Sen. Kamala Harris (D-Calif.) tweeted, “Americans don’t want a president who is an unindicted co-conspirator in a crime to have the power to appoint someone to the Supreme Court. We should not proceed with Judge Kavanaugh’s confirmation hearings.”

But Democratic senators have been scrambling for months to gather arguments for why the Senate should delay Kavanaugh’s hearings. Prior to Cohen’s plea deal, Democrats’ most common excuse was that the Senate should wait until after the midterm elections in November, thus giving Democrats a chance to retake the majority and block Kavanaugh’s confirmation altogether.

In a related development Wednesday, Democratic senators are also seeking to delay Kavanaugh’s confirmation process by demanding copies of an estimated 1 million documents from Kavanaugh’s time as former President George W. Bush’s staff secretary. Kavanaugh also worked as an attorney for Kenneth Starr’s Whitewater-Lewinsky investigation of former President Bill Clinton.
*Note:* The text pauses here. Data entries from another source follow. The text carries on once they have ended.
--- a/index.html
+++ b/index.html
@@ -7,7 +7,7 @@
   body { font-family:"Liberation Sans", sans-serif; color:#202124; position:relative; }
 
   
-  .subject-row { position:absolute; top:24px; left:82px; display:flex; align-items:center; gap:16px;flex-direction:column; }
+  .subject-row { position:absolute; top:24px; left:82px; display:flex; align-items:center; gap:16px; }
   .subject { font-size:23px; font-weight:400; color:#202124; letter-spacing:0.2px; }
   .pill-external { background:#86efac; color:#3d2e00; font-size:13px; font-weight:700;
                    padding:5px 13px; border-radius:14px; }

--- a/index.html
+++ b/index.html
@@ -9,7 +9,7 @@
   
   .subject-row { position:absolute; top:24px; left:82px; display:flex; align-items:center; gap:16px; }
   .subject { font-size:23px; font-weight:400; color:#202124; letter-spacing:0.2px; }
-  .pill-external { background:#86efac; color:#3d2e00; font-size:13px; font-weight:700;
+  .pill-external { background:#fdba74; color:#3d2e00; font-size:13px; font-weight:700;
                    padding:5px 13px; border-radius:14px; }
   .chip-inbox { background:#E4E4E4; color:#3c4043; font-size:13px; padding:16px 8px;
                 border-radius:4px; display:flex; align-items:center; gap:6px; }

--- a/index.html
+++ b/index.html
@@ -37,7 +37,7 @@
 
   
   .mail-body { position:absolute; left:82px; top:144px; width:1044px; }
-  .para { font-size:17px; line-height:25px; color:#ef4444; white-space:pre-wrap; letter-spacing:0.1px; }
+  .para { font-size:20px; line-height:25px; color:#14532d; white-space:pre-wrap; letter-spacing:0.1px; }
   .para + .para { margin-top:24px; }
“Judge Kavanaugh worked in the Bush WH for 5 years, 35 months as Staff Secretary. He called that time ‘formative’ for his career as a judge. The Judiciary Committee has ZERO documents from his 35 months as Staff Secretary. It’s a black hole in his record. #WhatAreTheyHiding,” Sen. Dick Durbin (D-Ill.) tweeted Wednesday.
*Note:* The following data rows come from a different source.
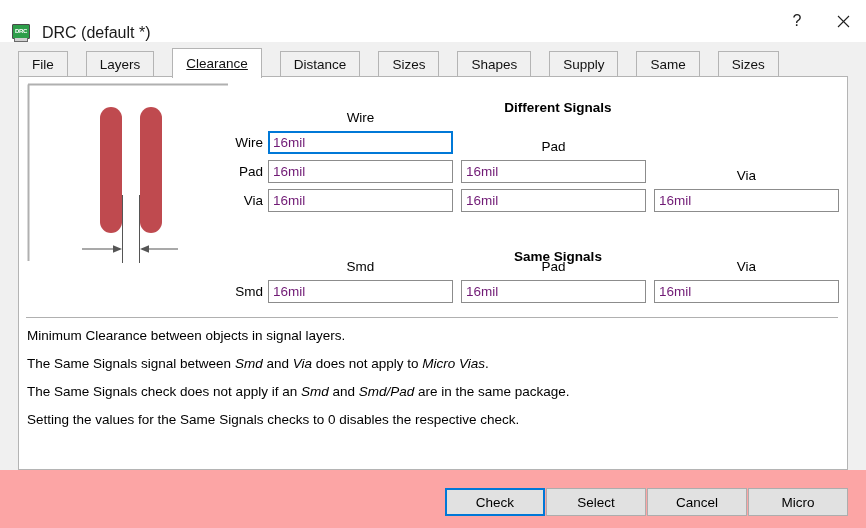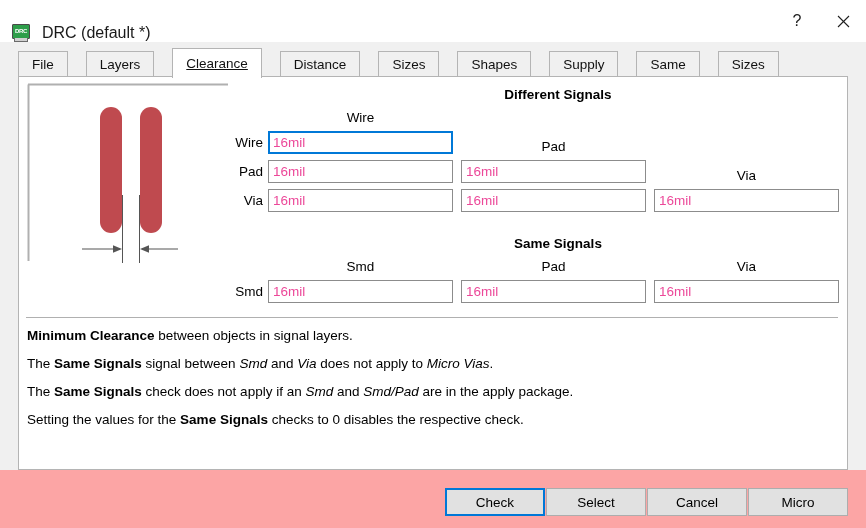--- a/index.html
+++ b/index.html
@@ -127,6 +127,7 @@
     color: #000;
     text-align: center;
     white-space: nowrap;
+    margin-top: 13px;
   }
   .col-head {
     position: absolute;

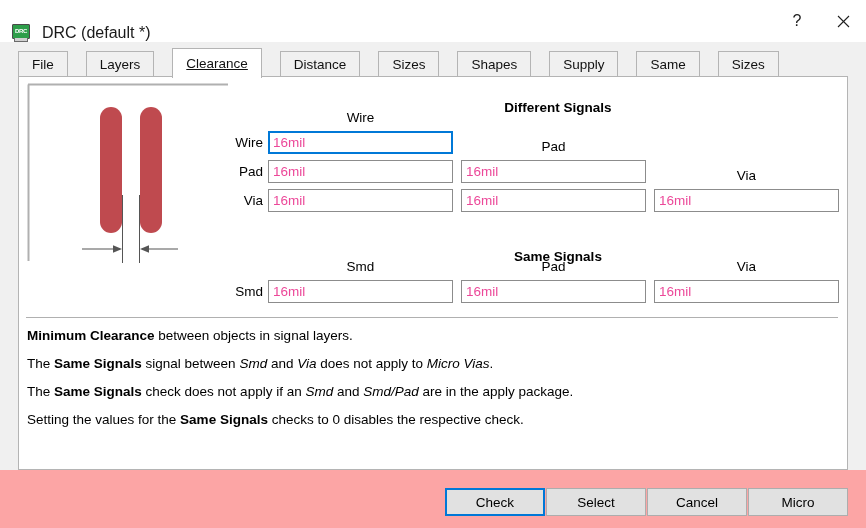--- a/index.html
+++ b/index.html
@@ -150,7 +150,7 @@
     background: #ffffff;
     font-family: "Liberation Sans", sans-serif;
     font-size: 13.5px;
-    color: #ec4899;
+    color: #701a75;
     padding: 0 4px;
     outline: none;
   }

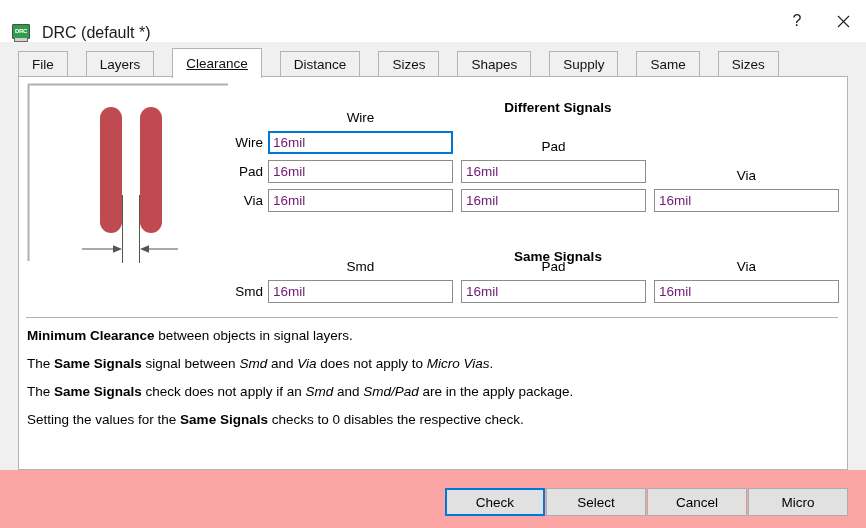--- a/index.html
+++ b/index.html
@@ -173,7 +173,7 @@
     color: #000;
     white-space: nowrap;
   }
-  .note b { font-weight: bold; }
+  .note b { font-weight: normal; }
   .note i { font-style: italic; }
 
   

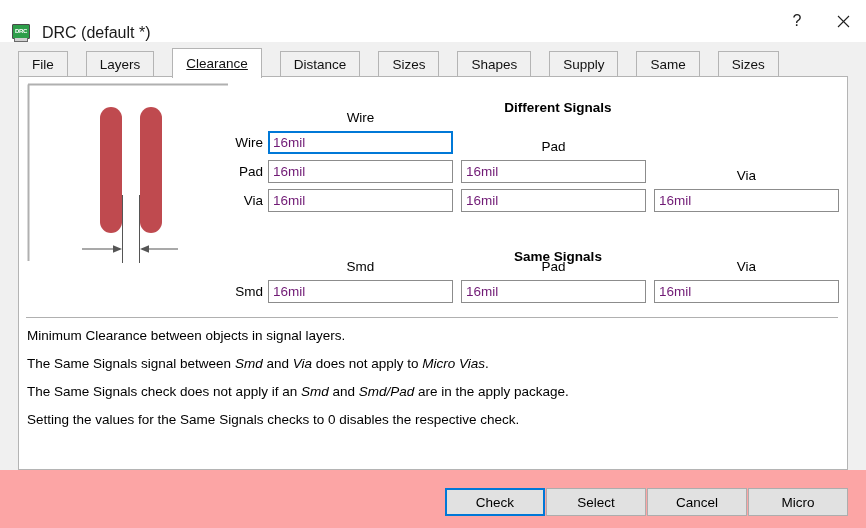--- a/index.html
+++ b/index.html
@@ -305,7 +305,7 @@
   <div id="divider"></div>
   <div class="note" style="top:251px;"><b>Minimum Clearance</b><span> between objects in signal layers.</span></div>
   <div class="note" style="top:279px;"><span>The </span><b>Same Signals</b><span> signal between </span><i>Smd</i><span> and </span><i>Via</i><span> does not apply to </span><i>Micro Vias</i><span>.</span></div>
-  <div class="note" style="top:307px;"><span>The </span><b>Same Signals</b><span> check does not apply if an </span><i>Smd</i><span> and </span><i>Smd/Pad</i><span> are in the apply package.</span></div>
+  <div class="note" style="top:307px;"><span>The </span><b>Same Signals</b><span> check does not apply if an </span><i>Smd</i><span> and </span><i>Smd/Pad</i><span> are in the same package.</span></div>
   <div class="note" style="top:335px;"><span>Setting the values for the </span><b>Same Signals</b><span> checks to 0 disables the respective check.</span></div>
 </div>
“In 2010, the public was able to see 99% of Justice Kagan’s record from her time in the Clinton White House. Fast forward to 2018, and the public has seen only 2% of Judge Kavanaugh’s record from his time in the Bush White House. #WhatAreTheyHiding,” Durbin added.

But Taylor Foy, Grassley’s communications director for the Senate Judiciary Committee, told LifeZette that “just as the committee agreed on a bipartisan basis not to seek Justice [Elena] Kagan’s solicitor general records because releasing such sensitive material could jeopardize the candor of internal administrative deliberations, the committee is not seeking Judge Kavanaugh’s staff secretary records.”

“The committee, however, has sought records relating to his time as a government lawyer, which would provide far more insight into his legal thinking,” Foy added. “Thus far, the committee has received more than 430,000 pages of these records – more than twice the historic high water mark from previous Supreme Court nominees.”